Il gioco dei contrasti si può poi continuare all’infinito descrivendo la serratissima ora e mezza in cui Tempest e compagni hanno dato fuoco alle polveri: l’inizio orchestrale affidato al passo solenne di ‘Walk The Earth’ mentre l’oscurità faticava a calare data l’ora estiva lascia spazio a ‘Rock The Night’, su cui il buio avanza deciso. Nomen omen, certo, ma anche una chiara dichiarazione di intenti su una scaletta che pescherà in mood equanime tra il “prima” e il “dopo”, tra il periodo dei lustrini e della cotonatura e la professione di fede per il Rainbow-sound e per l’all black che caratterizza da sempre i prolifici anni post-reunion.
Che poi, si tratta di una distinzione meramente strumentale e “giornalistica”, come si suol dire, dato che i riferimenti degli Europe sono sempre stati chiarissimi, sia a loro che all’ascoltatore più attento, benché sommersi da qualche tappeto di tastiere di troppo e dalle inevitabili luci della ribalta conseguenti all’anno fatale 1986. Ecco dunque che Joey Tempest ci chiede che ne pensiamo di sentire qualcosa da ‘Wings of Tomorrow’ e i polsi tremano al cospetto di una ‘Scream of Anger’ che è una cavalcata proto-power a tutti gli effetti, con Levén e Haugland a dettare il ritmo come nelle migliori famiglie e John Norum che ci regala uno dei suoi assoli storici. Già, Norum: per me il vero mattatore della serata è lui, una leggenda vivente della sei corde che non fa mai mancare le sue pennellate in ognuno degli estratti dal cappello a cilindro di una discografia di altissimo livello, compresi gli inattesi (per me) estratti da ‘Out of this World’, ‘Sign of the Times’ in cui il piano lascia spazio all’hammond, le scanzonate ‘Let the Good Times Rock’ e ‘Ready or not’ (con Tempest che imbraccia una Les Paul bianca!) fino all’anthemica ‘Superstitious’, accolta con un boato da tutti i presenti che hanno gradito particolarmente l’improvvisazione di ‘No Woman No Cry’ che ne accompagna l’arrangiamento.
Come già detto, i cinque svedesi non hanno timore di dischiudere ai convenuti i preziosi tesori dei loro dischi più recenti, come ‘Last Look at Eden’ in cui è ancora una volta la Flying V di Norum a fare gli onori di casa, o la rocciosa ‘Love is not the Enemy’, fulgido esempio di una maturità compositiva portata a pieno compimento.

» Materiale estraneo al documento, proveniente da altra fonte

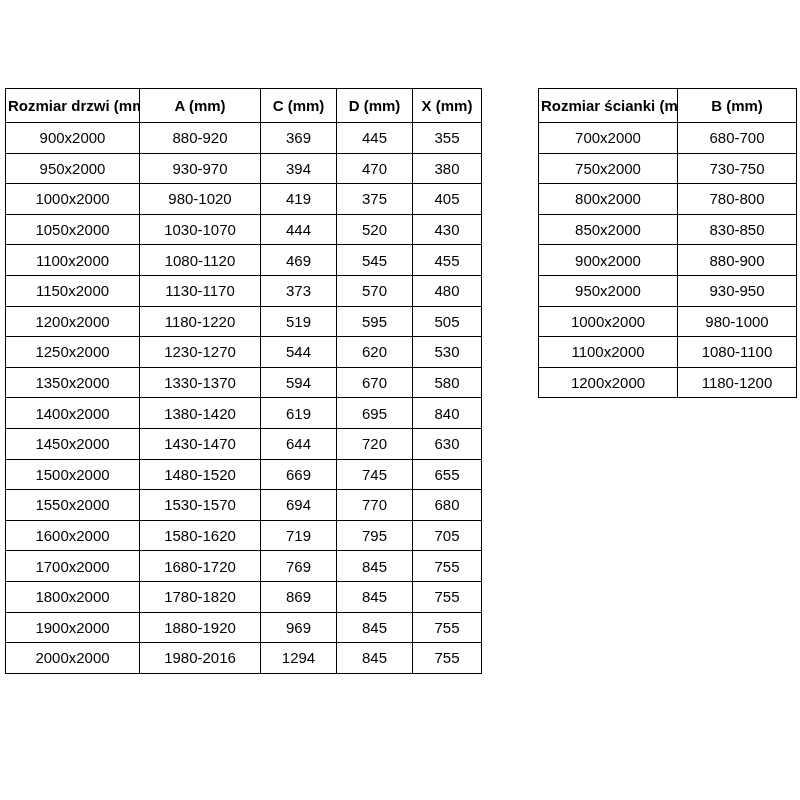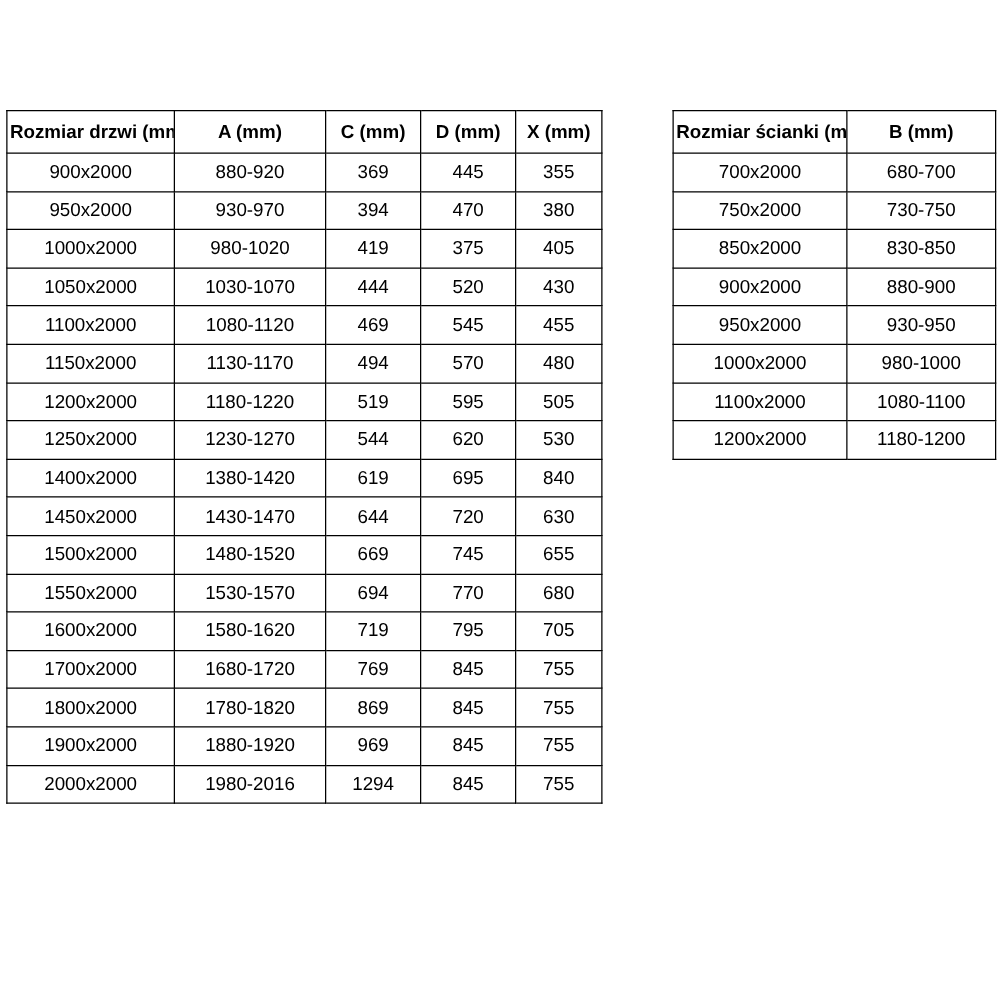--- a/index.html
+++ b/index.html
@@ -220,6 +220,10 @@
           <td>730-750</td>
         </tr>
         <tr>
+          <td>800x2000</td>
+          <td>780-800</td>
+        </tr>
+        <tr>
           <td>850x2000</td>
           <td>830-850</td>
         </tr>

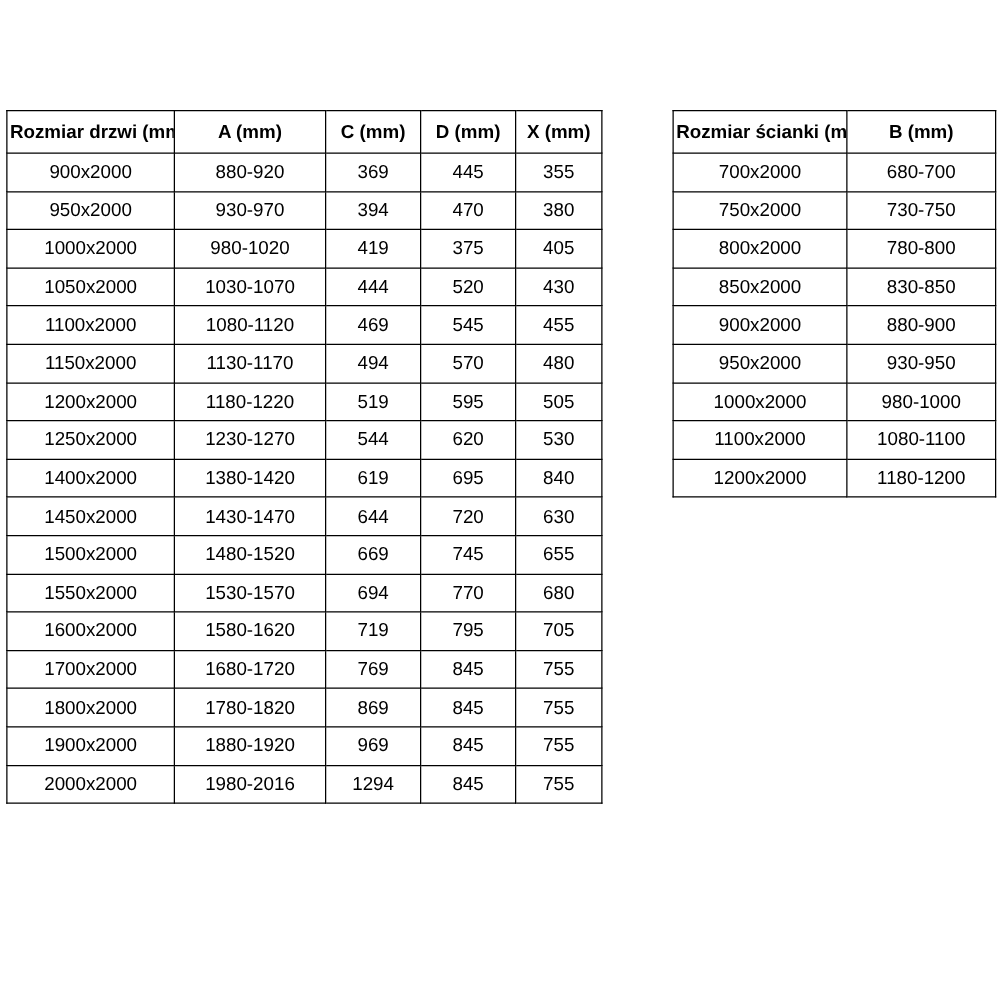--- a/index.html
+++ b/index.html
@@ -115,7 +115,7 @@
         <tr>
           <td>1150x2000</td>
           <td>1130-1170</td>
-          <td>494</td>
+          <td>373</td>
           <td>570</td>
           <td>480</td>
         </tr>

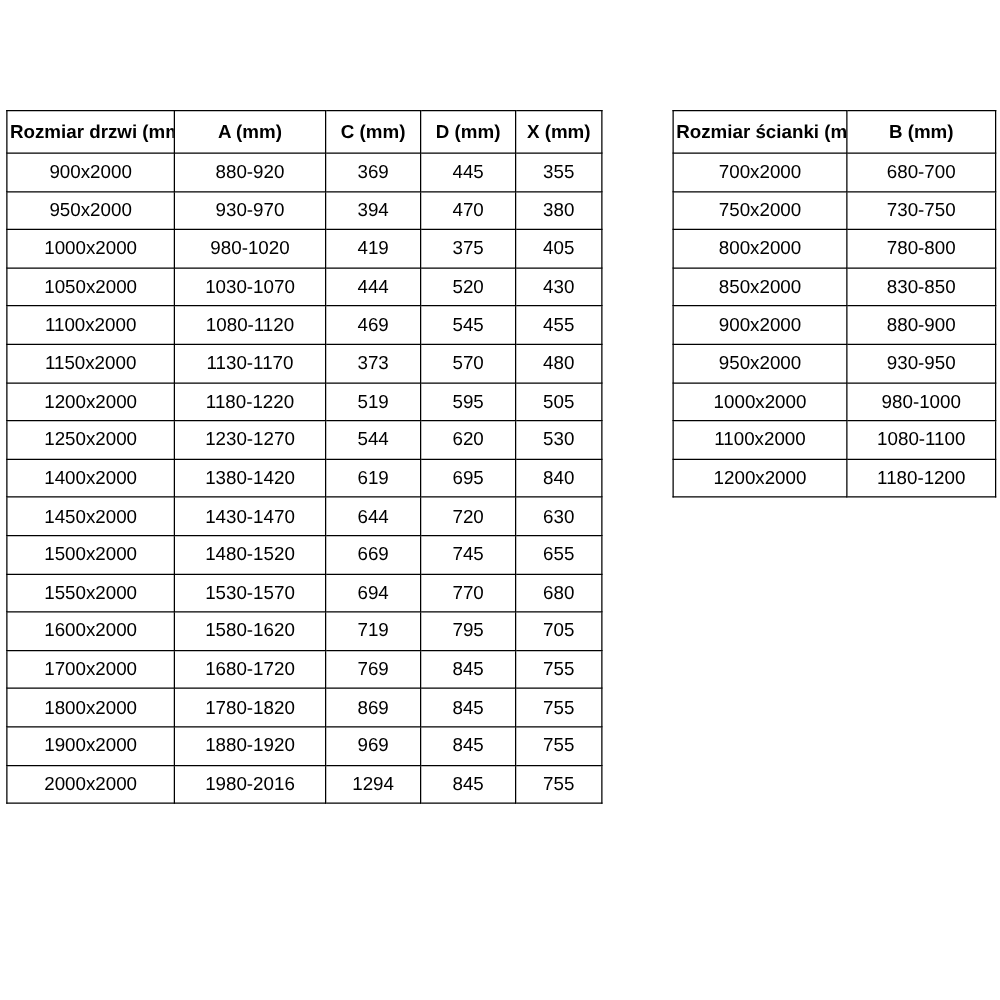--- a/index.html
+++ b/index.html
@@ -134,6 +134,13 @@
           <td>530</td>
         </tr>
         <tr>
+          <td>1350x2000</td>
+          <td>1330-1370</td>
+          <td>594</td>
+          <td>670</td>
+          <td>580</td>
+        </tr>
+        <tr>
           <td>1400x2000</td>
           <td>1380-1420</td>
           <td>619</td>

Certo – e lo concedo – il pubblico aspetta i “suoi” momenti, che non tardano ad arrivare con ‘Carrie’, il “lento” dei lenti per eccellenza, ‘Open Your Heart’ e ‘Heart Of Stone’, introdotta dall’affabile Joey Tempest con un ammiccante “majal, s l’è bela ‘sta piasa”! Personalmente ho sperato fino alla fine nella comparsa di ‘Seven Doors Hotel’ in onore del quarantennale del disco di debutto, ma posso dire di essere più che soddisfatto dalla bellissima e purpleiana ‘War of Kings’, da una versione indimenticabile di ‘Stormwind’ (uno dei picchi compositivi dei Nostri), dalla cromatissima ‘Cherokee’ introdotta da un Haugland in piena forma e suggellata (che ve lo dico a fare) dall’iconico assolo, nonché ovviamente dalla conclusiva e immancabile ‘The Final Countdown’, eseguita dinanzi a una piazza incontenibile.
Cos’altro aggiungere? Gli Europe si confermano grandi mattatori da palcoscenico, dispiegando anche un gusto per gli arrangiamenti niente affatto scontato, che va a completare l’ossatura hard rock pienamente rappresentativa della tradizione scandinava di cui sono da sempre portabandiera. Un concerto di quelli da incorniciare.